* DATASET:

================================

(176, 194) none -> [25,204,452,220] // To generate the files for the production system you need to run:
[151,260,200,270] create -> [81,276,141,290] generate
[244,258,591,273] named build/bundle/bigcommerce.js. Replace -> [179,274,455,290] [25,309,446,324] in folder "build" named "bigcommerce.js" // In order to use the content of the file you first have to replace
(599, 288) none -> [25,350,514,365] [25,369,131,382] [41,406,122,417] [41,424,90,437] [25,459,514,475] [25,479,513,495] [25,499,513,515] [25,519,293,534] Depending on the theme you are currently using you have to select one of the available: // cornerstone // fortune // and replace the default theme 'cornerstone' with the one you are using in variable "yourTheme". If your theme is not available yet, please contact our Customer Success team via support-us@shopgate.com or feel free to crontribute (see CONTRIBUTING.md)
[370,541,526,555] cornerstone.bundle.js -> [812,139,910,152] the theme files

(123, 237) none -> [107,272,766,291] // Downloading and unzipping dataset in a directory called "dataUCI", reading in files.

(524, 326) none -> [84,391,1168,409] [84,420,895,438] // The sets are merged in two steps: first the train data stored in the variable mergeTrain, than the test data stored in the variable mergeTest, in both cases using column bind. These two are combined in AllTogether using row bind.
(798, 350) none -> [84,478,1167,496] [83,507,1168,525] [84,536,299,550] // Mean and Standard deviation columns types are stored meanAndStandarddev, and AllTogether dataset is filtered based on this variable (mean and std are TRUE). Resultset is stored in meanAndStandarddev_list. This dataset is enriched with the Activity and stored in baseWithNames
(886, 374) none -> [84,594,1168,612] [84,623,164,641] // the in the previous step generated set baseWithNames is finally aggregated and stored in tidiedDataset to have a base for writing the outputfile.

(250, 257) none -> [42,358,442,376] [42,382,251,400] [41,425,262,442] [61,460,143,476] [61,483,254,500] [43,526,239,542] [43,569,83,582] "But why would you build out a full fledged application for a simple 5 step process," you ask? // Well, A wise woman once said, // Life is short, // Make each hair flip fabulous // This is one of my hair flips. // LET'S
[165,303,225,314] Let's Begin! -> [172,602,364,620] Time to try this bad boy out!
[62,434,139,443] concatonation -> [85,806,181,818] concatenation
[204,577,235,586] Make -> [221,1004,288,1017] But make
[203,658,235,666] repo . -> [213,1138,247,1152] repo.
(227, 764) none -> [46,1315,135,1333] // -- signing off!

================================

* PROBLEM:
Where the data above reaches the line holding "[370,541,526,555] cornerstone.bundle.js ->", begin printing, and stop after the line holding "(123, 237) none". Each line must be reproduced exactly, with nothing else added.

* WRITTEN RESPONSE:
[370,541,526,555] cornerstone.bundle.js -> [812,139,910,152] the theme files

(123, 237) none -> [107,272,766,291] // Downloading and unzipping dataset in a directory called "dataUCI", reading in files.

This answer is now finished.